A cease fire between Israel and Hamas may end the immediate exchange of rockets, but it is not likely to be of long duration. That is because every time Hamas fires rockets into Israel, it creates a win-win-win situation for itself.
The first win is that it terrorizes Israeli civilians, killing some, wounding others and creating panic among millions of Israelis who fear being hit. This show of strength enhances Hamas’s standing within much of the Muslim world.
The second win is that by firing these rockets from densely populated areas in Gaza City, rather than from the many open fields outside of the populated areas in the Gaza Strip, Hamas provokes Israel into targeting the rockets and the terrorists who fire them. As soon as the terrorists fire the rockets, they run to special underground bunkers that are open only to the terrorists, thereby leaving civilians above ground and vulnerable to Israeli rockets. This is a deliberate tactic employed by Hamas over many years and designed to bring about international condemnation of Israel for inadvertently killing Palestinian civilians. Israel’s only other options would be to allow Hamas rockets to be fired unanswered into Israel, or to conduct a ground war which would result in even greater international condemnation.
The third win for Hamas is that every time it fires rockets into Israel and provokes Israel into returning fire, it weakens the Palestinian Authority—its arch enemy in the West Bank. The Palestinian Authority has renounced violence, but it has no choice other than to support Hamas’s violence against Israel, which is popular among many Palestinians. The end result is a strengthened Hamas, which is seen as doing something and a weakened Palestinian Authority, which is seen as doing nothing.
The proof that this win-win-win strategy is working for Hamas can be seen on television, in the newspapers, at the United Nations and among the chattering classes. Virtually everyone acknowledges that Israel has the right to defend itself, but that Israeli military actions—particularly if they are tough enough to achieve a modicum of success—do more harm than good to Israel’s standing around the world. That is precisely the reaction that Hamas has been counting on—and with repeated success.
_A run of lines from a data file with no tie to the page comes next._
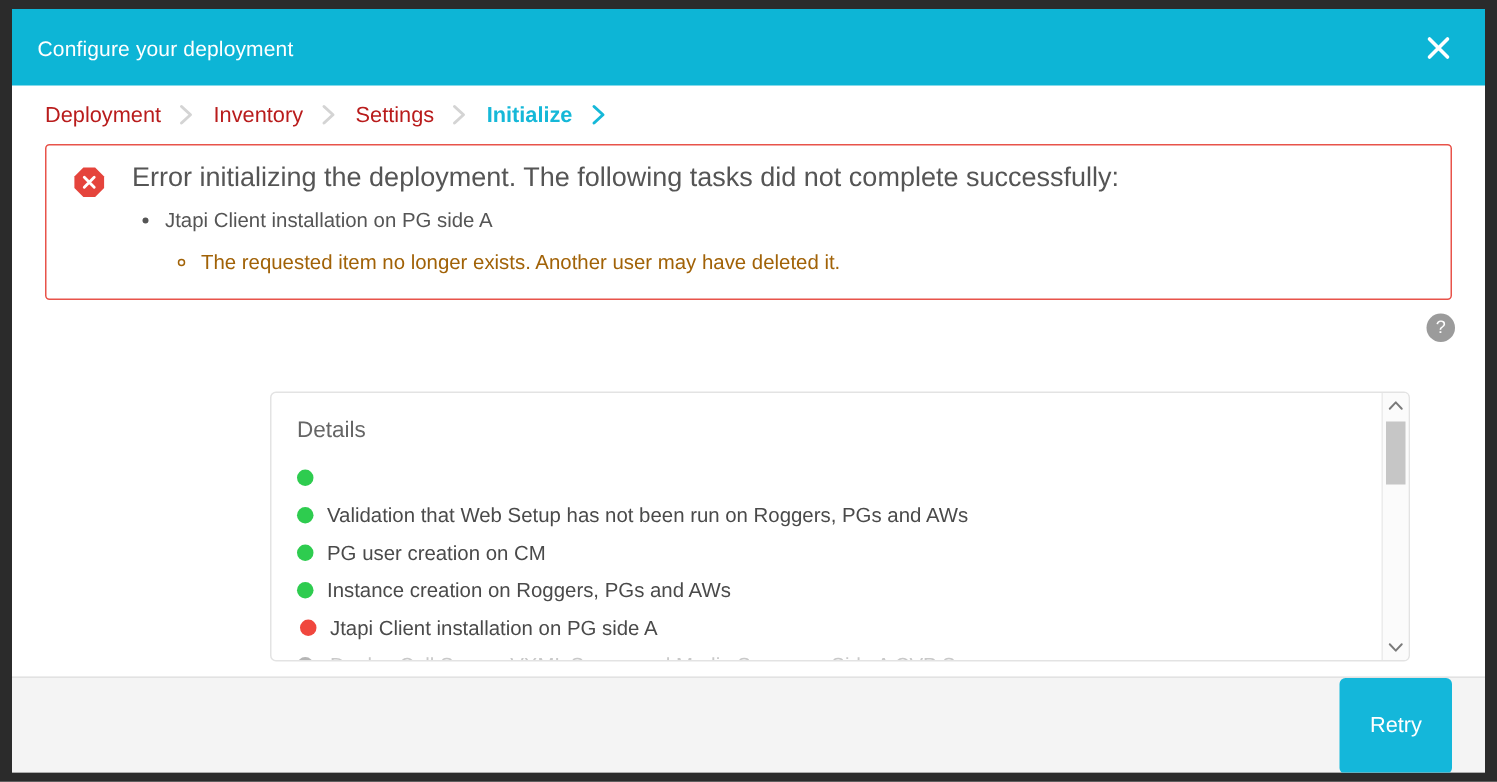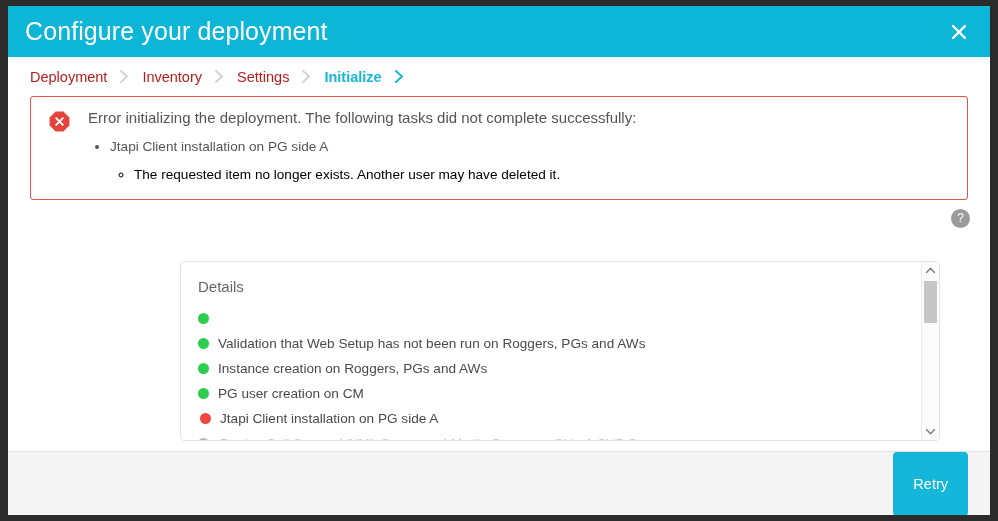--- a/index.html
+++ b/index.html
@@ -41,7 +41,7 @@
   }
   .title-text {
     color: #ffffff;
-    font-size: 25px;
+    font-size: 14px;
     font-weight: 400;
     letter-spacing: .1px;
   }

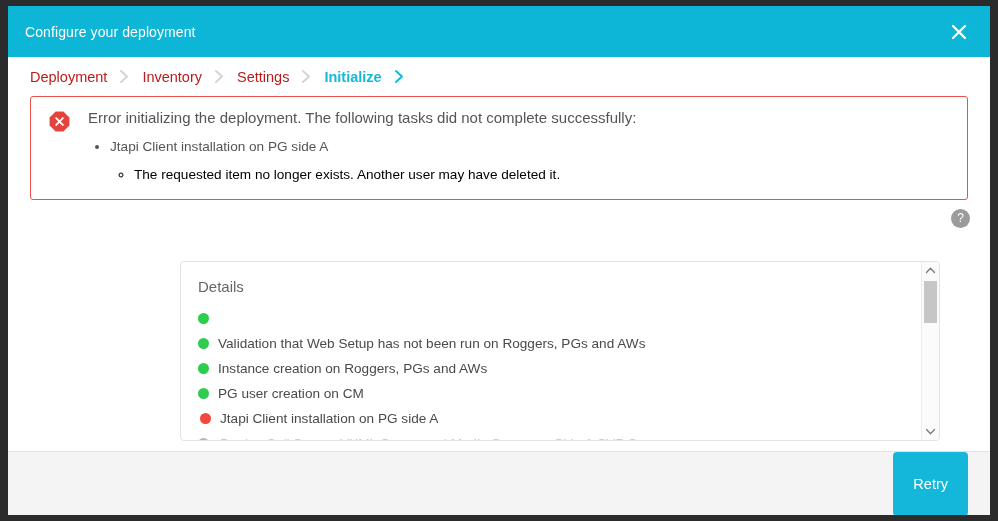--- a/index.html
+++ b/index.html
@@ -109,7 +109,7 @@
     flex: 1;
   }
   .err-head {
-    font-size: 15px;
+    font-size: 18px;
     color: #555555;
     line-height: 18px;
   }

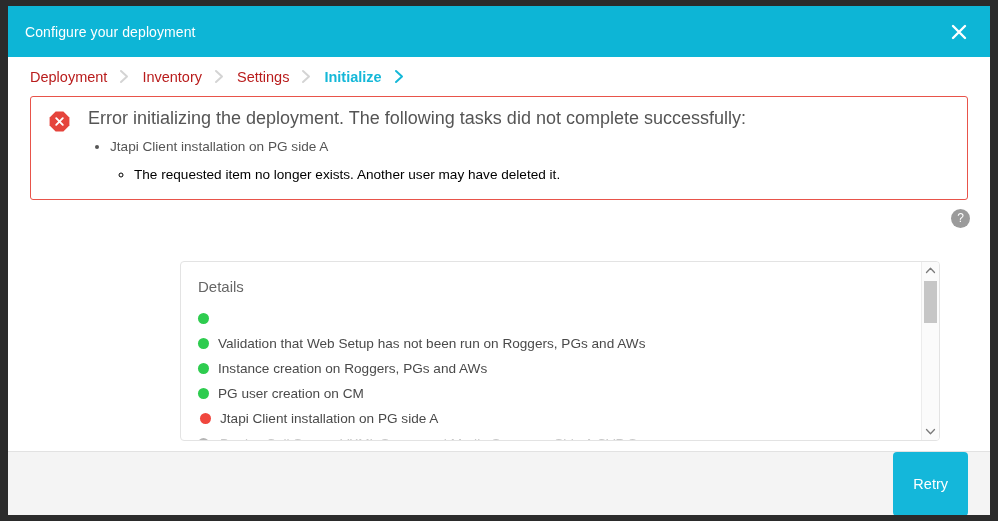--- a/index.html
+++ b/index.html
@@ -130,7 +130,7 @@
   }
   .err-sublist > li {
     font-size: 13.6px;
-    color: #000000;
+    color: #a16207;
     line-height: 20px;
   }
 

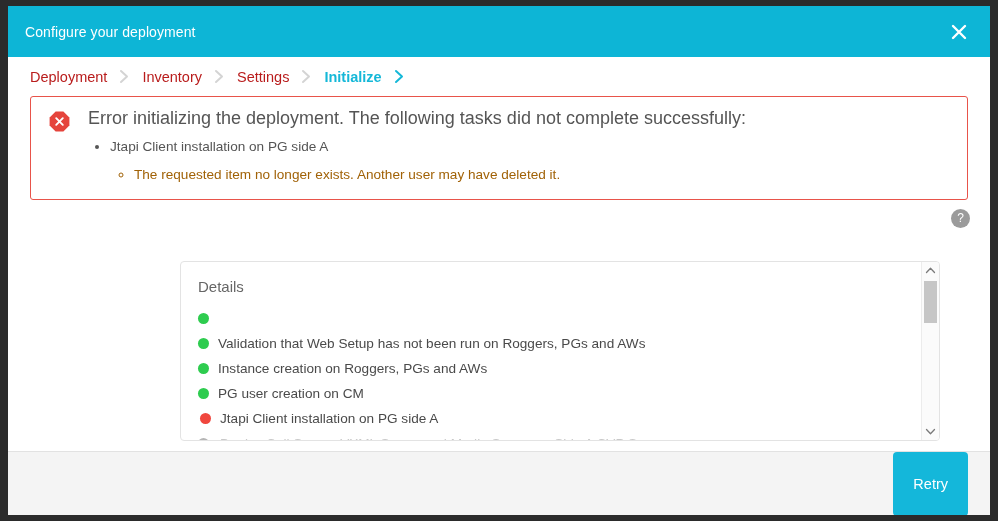--- a/index.html
+++ b/index.html
@@ -349,11 +349,11 @@
         </div>
         <div class="task-row">
           <span class="dot ok"></span>
-          <span>Instance creation on Roggers, PGs and AWs</span>
+          <span>PG user creation on CM</span>
         </div>
         <div class="task-row">
           <span class="dot ok"></span>
-          <span>PG user creation on CM</span>
+          <span>Instance creation on Roggers, PGs and AWs</span>
         </div>
         <div class="task-row fail-row">
           <span class="dot fail"></span>

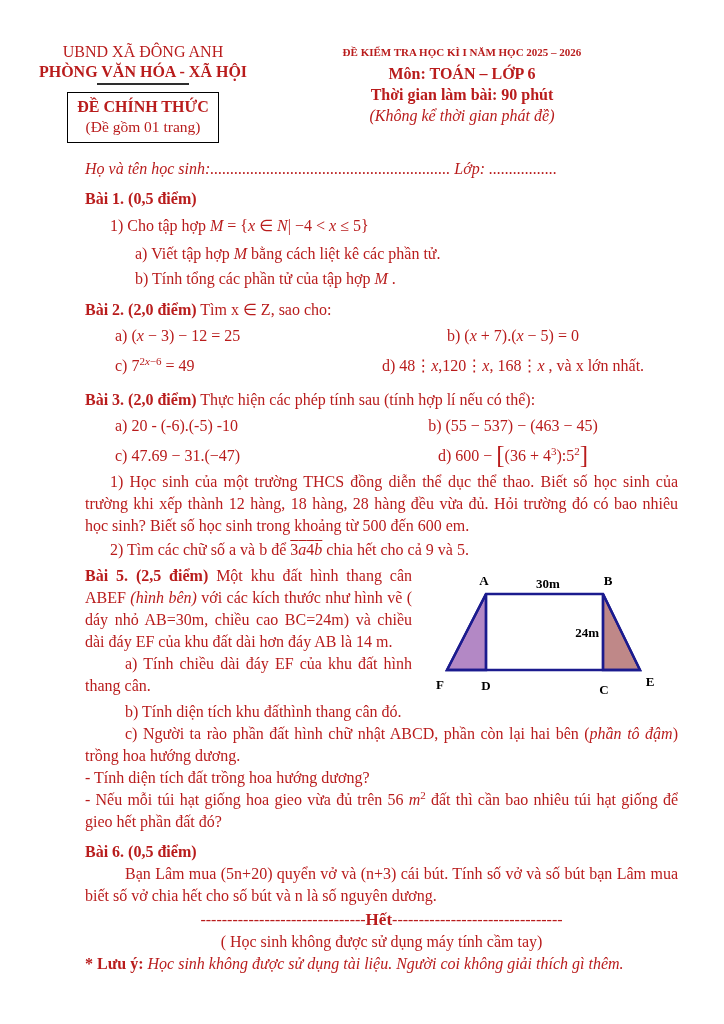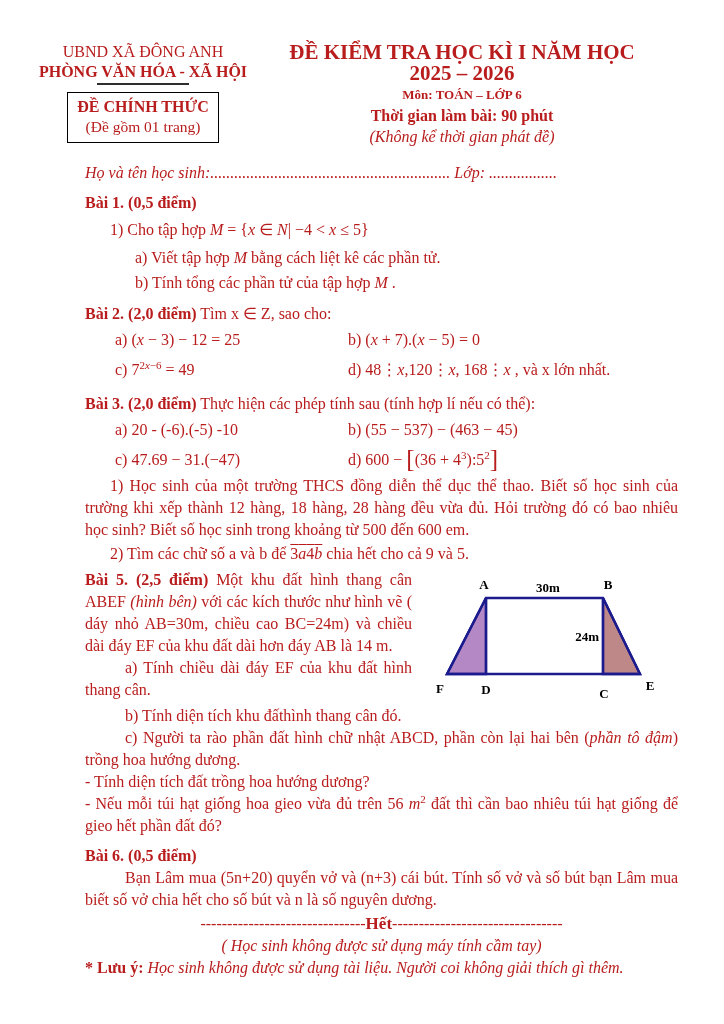--- a/index.html
+++ b/index.html
@@ -30,7 +30,7 @@
   .stamp-box .b1 { font-weight:bold; font-size:16px; line-height:20px; }
   .stamp-box .b2 { font-size:15.5px; line-height:19px; }
   .h-right { width:380px; margin-left:12px; text-align:center; }
-  .h-right .r1 { font-weight:bold; font-size:21px; line-height:21px;font-family:Liberation Serif, serif; }
+  .h-right .r1 { font-weight:bold; font-size:11px; line-height:21px;font-family:Liberation Serif, serif; }
   .h-right .r2 { font-weight:bold; font-size:13px; line-height:21px; }
   .h-right .r3 { font-weight:bold; font-size:16px; line-height:21px; }
   .h-right .r4 { font-style:italic; font-size:16px; line-height:21px; }

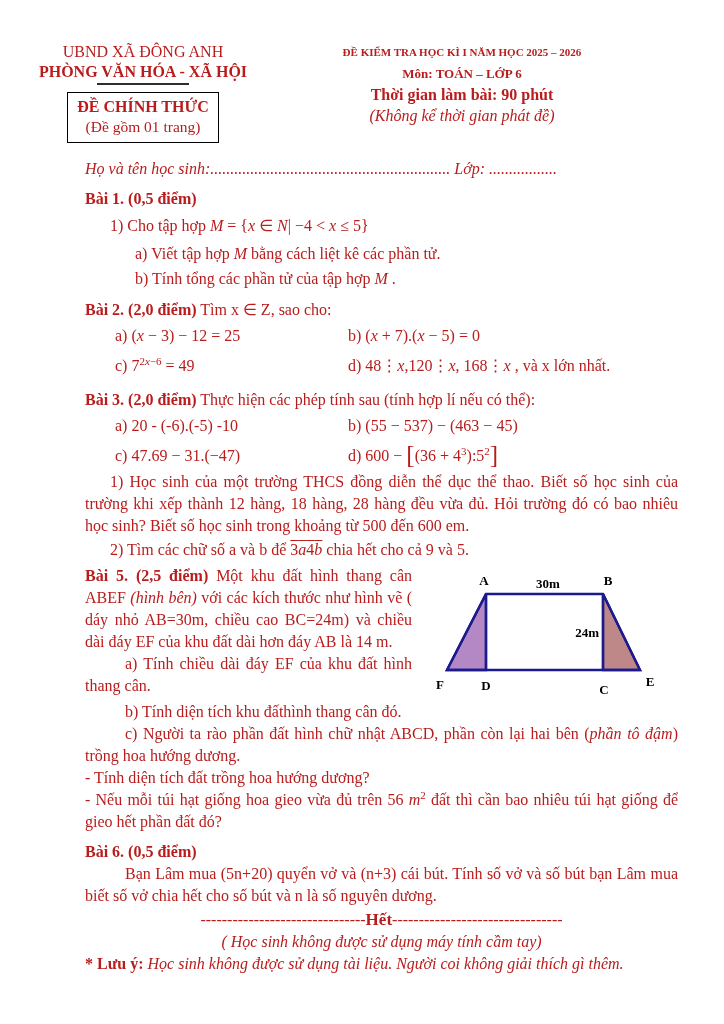--- a/index.html
+++ b/index.html
@@ -31,7 +31,7 @@
   .stamp-box .b2 { font-size:15.5px; line-height:19px; }
   .h-right { width:380px; margin-left:12px; text-align:center; }
   .h-right .r1 { font-weight:bold; font-size:11px; line-height:21px;font-family:Liberation Serif, serif; }
-  .h-right .r2 { font-weight:bold; font-size:13px; line-height:21px; }
+  .h-right .r2 { font-weight:bold; font-size:16px; line-height:21px; }
   .h-right .r3 { font-weight:bold; font-size:16px; line-height:21px; }
   .h-right .r4 { font-style:italic; font-size:16px; line-height:21px; }
   

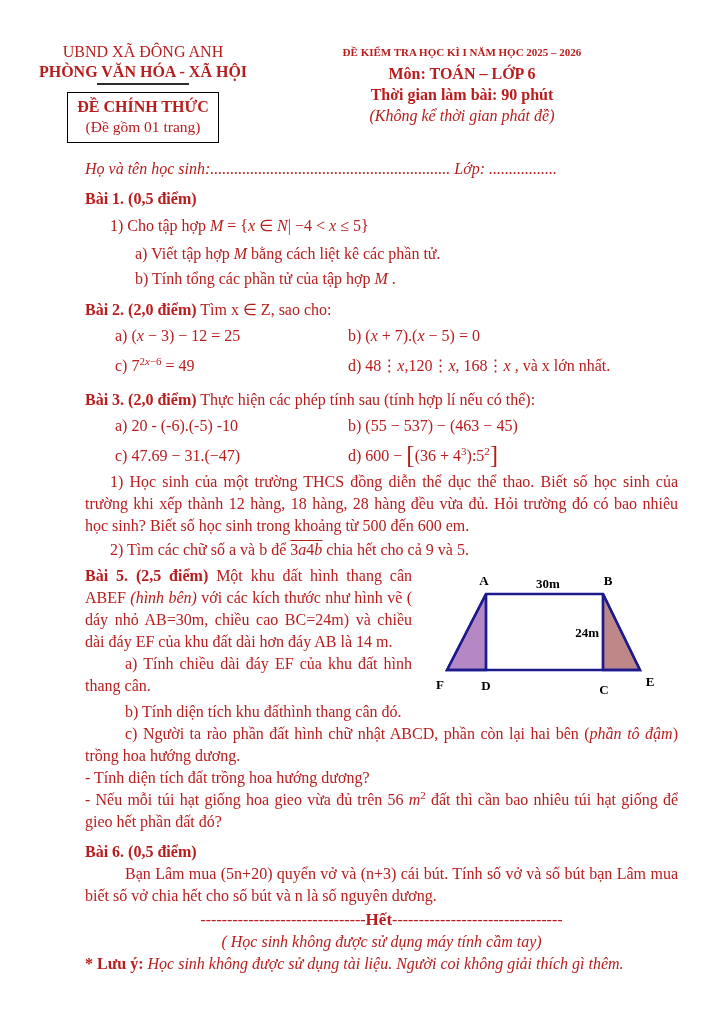--- a/index.html
+++ b/index.html
@@ -44,7 +44,7 @@
   .math-it { font-style:italic; }
   .eqrow { display:flex; line-height:30px; }
   .eq-a { margin-left:30px; width:233px; }
-  .eq-b { flex:1; }
+  .eq-b { flex:1;text-align:center; }
   sup.msup { font-size:11px; line-height:0; }
   .bigbr { font-size:25px; font-weight:400; vertical-align:-2px; line-height:0; }
   .para { text-align:justify; }

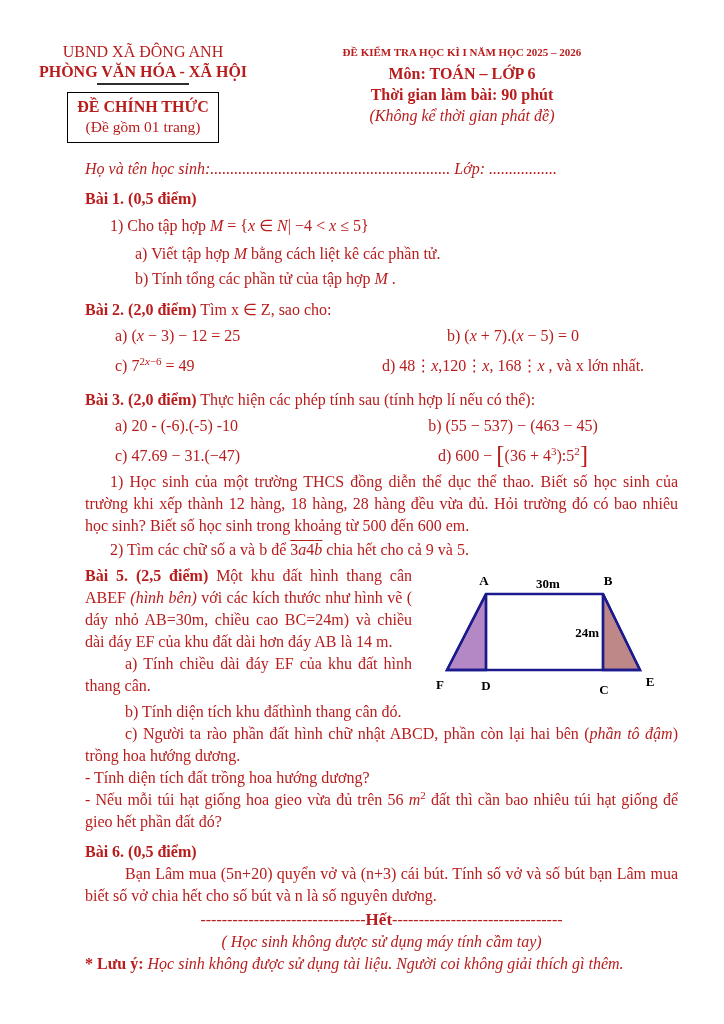--- a/index.html
+++ b/index.html
@@ -60,7 +60,7 @@
   .dash-line { text-align:justify; }
   .footer-het { text-align:center; margin-top:2px; }
   .footer-het b { font-size:17px; }
-  .footer-note1 { text-align:center; font-style:italic; }
+  .footer-note1 { text-align:center; }
   .footer-note2 { }
   .footer-note2 .lbl { font-weight:bold; }
   .footer-note2 .txt { font-style:italic; }

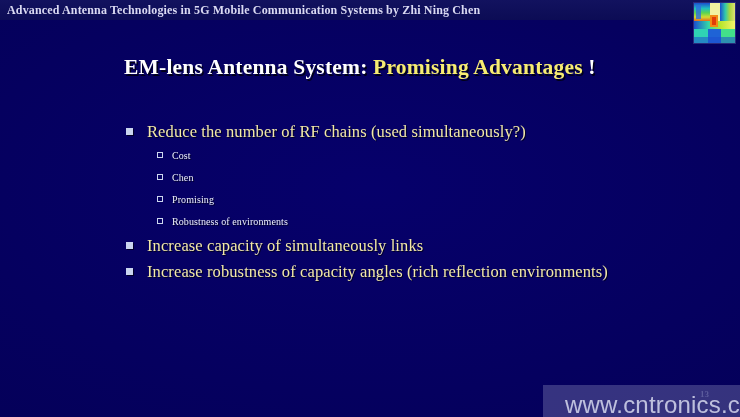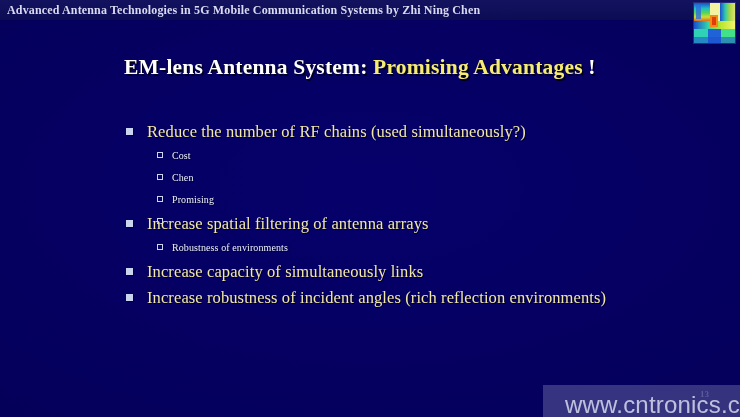--- a/index.html
+++ b/index.html
@@ -215,10 +215,6 @@
       </div>
     </div>
 
-    <div class="lvl1">
-      <span class="marker"></span>
-      <span>Increase spatial filtering of antenna arrays</span>
-    </div>
     <div class="sublist">
       <div class="lvl2">
         <span class="marker"></span>

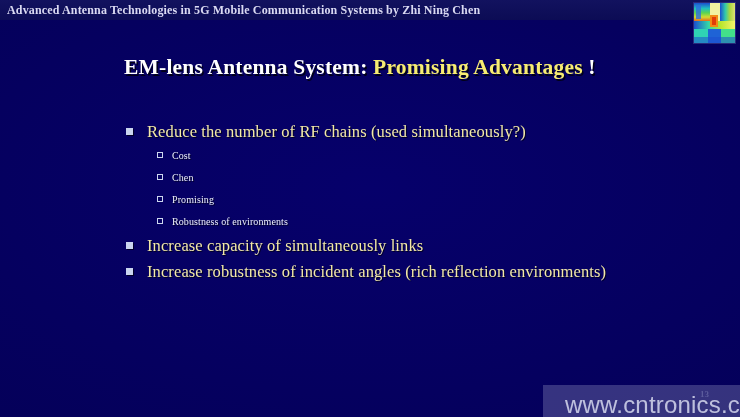--- a/index.html
+++ b/index.html
@@ -229,7 +229,7 @@
 
     <div class="lvl1">
       <span class="marker"></span>
-      <span>Increase robustness of incident angles (rich reflection environments)</span>
+      <span>Increase robustness of capacity angles (rich reflection environments)</span>
     </div>
 
   </div>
They attack Israel, thus committing the double war crime of using Palestinian civilians as human shields and targeting Israeli civilians. Yet it is Israel that is criticized for engaging in entirely lawful activities, such as conducting a military blockade of Gaza designed to prevent new rockets and rocket material from reaching Hamas terrorists, and targeting Hamas terrorist leaders and Hamas fighters who fire rockets at Israeli civilians.
So long as this dynamic continues, it will be in Hamas’s interest to do precisely what it did in 2008 and again now: start a new battle by firing rockets at Israeli civilians from behind its Palestinian human shields, provoke Israel into responding, and calling on the international community to condemn Israel for killing its babies.
This “dead baby strategy” has been acknowledged by Hamas leaders, who refer to the victims as “martyrs” and proclaim that Palestinian children and women “have formed human shields…in order to challenge the Zionist bombing machine.” This strategy always works with an international media that cannot resist showing pictures of the dead babies who are brought to them by Hamas leaders (even when, as in one case, the baby was killed a misfiring Hamas rocket.)
The real victims of this gruesome strategy are the Palestinian civilians who are cynically used as human shields. Hamas leaders refer to them as martyrs, because they are being used to implement this win-win-win strategy. There is growing evidence that at least some Gaza civilians are fed up with the Hamas strategy. They complain that too few Hamas fighters are being killed and too many Palestinian civilians are dying. They complain that Hamas has deliberately built underground bunkers only to protect its fighters but not its civilians.
Unfortunately, the Gaza Strip is not a democracy. It is tyranny ruled by Hamas killers, who have no hesitation in murdering Palestinians who express disagreement with their strategy. It is unlikely, therefore, that the views of the dissatisfied Palestinians in Gaza will have any impact on the Hamas strategy.
What we can expect, therefore, is a relatively short truce—Hamas calls it a “hudna”—that will last until Hamas decides it is time to invoke its strategy once again. Israel will respond, as it has in the past. In Israel this is called, “mowing the lawn”—cutting down Hamas periodically with no real expectation that the deadly grass will not continue to grow.
The only solution to this recurring problem is for the international community and the media, once and for all, to expose the Hamas strategy, to condemn it, and to deny Hamas the diplomatic and media victory it seeks to achieve by its double war crimes.